Was möchten Sie mit diesem Roman erreichen?
GvS:
Mir geht es vor allem darum, die Geschichte unseres Dorfes weiterzugeben, damit sie nicht vergessen geht. Zu schnell vergisst man, dass Gstaad nicht immer so war, wie wir es heute kennen. Vor wenig mehr als hundert Jahren waren die Leute hier sehr arm und viele mussten auswandern. Die Leute hatten ein hartes Leben damals und so ist der Wille und der Pioniergeist, welche sie aufgebracht haben, um die Entwicklung ihres Dorfes voranzutreiben, umso bewundernswerter.
AvS: Wir tragen ja in gewisser Weise die Menschen in uns, die vor uns da waren. Wir verdanken den alten Gstaadern, die in schwierigen Zeiten ausserordentlich mutig waren und an die Zukunft ihres Dorfes glaubten, sehr viel.
GvS: Mein grösster Wunsch ist, dass diese Geschichten und diese Menschen nicht vergessen gehen.

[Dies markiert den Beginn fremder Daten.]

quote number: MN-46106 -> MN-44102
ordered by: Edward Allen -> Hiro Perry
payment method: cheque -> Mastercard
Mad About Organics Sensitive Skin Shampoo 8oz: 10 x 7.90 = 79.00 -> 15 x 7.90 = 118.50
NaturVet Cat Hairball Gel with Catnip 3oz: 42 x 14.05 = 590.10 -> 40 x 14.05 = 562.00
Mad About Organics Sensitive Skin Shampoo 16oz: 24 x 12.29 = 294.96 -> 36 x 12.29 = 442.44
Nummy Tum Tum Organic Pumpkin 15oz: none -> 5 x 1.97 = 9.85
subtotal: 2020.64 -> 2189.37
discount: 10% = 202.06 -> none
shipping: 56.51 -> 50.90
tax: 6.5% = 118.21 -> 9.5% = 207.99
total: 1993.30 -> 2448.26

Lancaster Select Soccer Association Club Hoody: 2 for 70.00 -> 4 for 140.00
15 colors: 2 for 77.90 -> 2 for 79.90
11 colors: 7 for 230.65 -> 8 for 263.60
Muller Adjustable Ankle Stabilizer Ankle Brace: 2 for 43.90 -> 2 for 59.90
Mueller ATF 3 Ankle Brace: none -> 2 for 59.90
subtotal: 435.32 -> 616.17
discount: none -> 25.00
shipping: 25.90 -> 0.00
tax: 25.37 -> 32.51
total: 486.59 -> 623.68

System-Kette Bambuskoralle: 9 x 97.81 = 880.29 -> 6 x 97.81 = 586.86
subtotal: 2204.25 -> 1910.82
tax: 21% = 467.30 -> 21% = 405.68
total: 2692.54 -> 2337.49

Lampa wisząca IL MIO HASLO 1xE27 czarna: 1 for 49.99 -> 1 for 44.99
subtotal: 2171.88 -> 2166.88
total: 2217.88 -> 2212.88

Man sollte sich stets daran erinnern, woher man kommt.

«Madame Gstaad» ist in allen gängigen Buchhandlungen und online für Fr. 39.– Franken erhältlich. Das Buch enthält viele historische Fotos.

ISBN 978-3-03818-407-2


DIE AUTOREN

Gottfried von Siebenthal ist 1946 im elterlichen Haus am Gstaadplatz geboren. Als langjähriger Geschäftsmann im Familienunternehmen und Gemeindepolitiker hat er die Geschichte Gstaads miterlebt und mitgeprägt. Seit Kindertagen sammelt der Lokalhistoriker leidenschaftlich alte Fotos und Geschichten aus «seinem» Dorf. Daraus sind drei Bildbände über die Geschichte entstanden, welche in mehrere Sprachen übersetzt worden sind. Gottfried von Siebenthal und seine Frau Katharina haben vier Kinder und neun Grosskinder.

Andrea von Siebenthal hat als Journalistin und Fernsehmoderatorin gearbeitet, bevor sie mehrere Jahre lang die Kommunikation einer internationalen humanitären Organisation in Genf leitete. Sie besitzt einen Master in Journalistischer Kriegsberichterstattung. Heute lebt Sie in New York und arbeitet als Dokumentarfilmerin, Kommunikationsberaterin und Übersetzerin. Sie hat zwei erwachsene Töchter.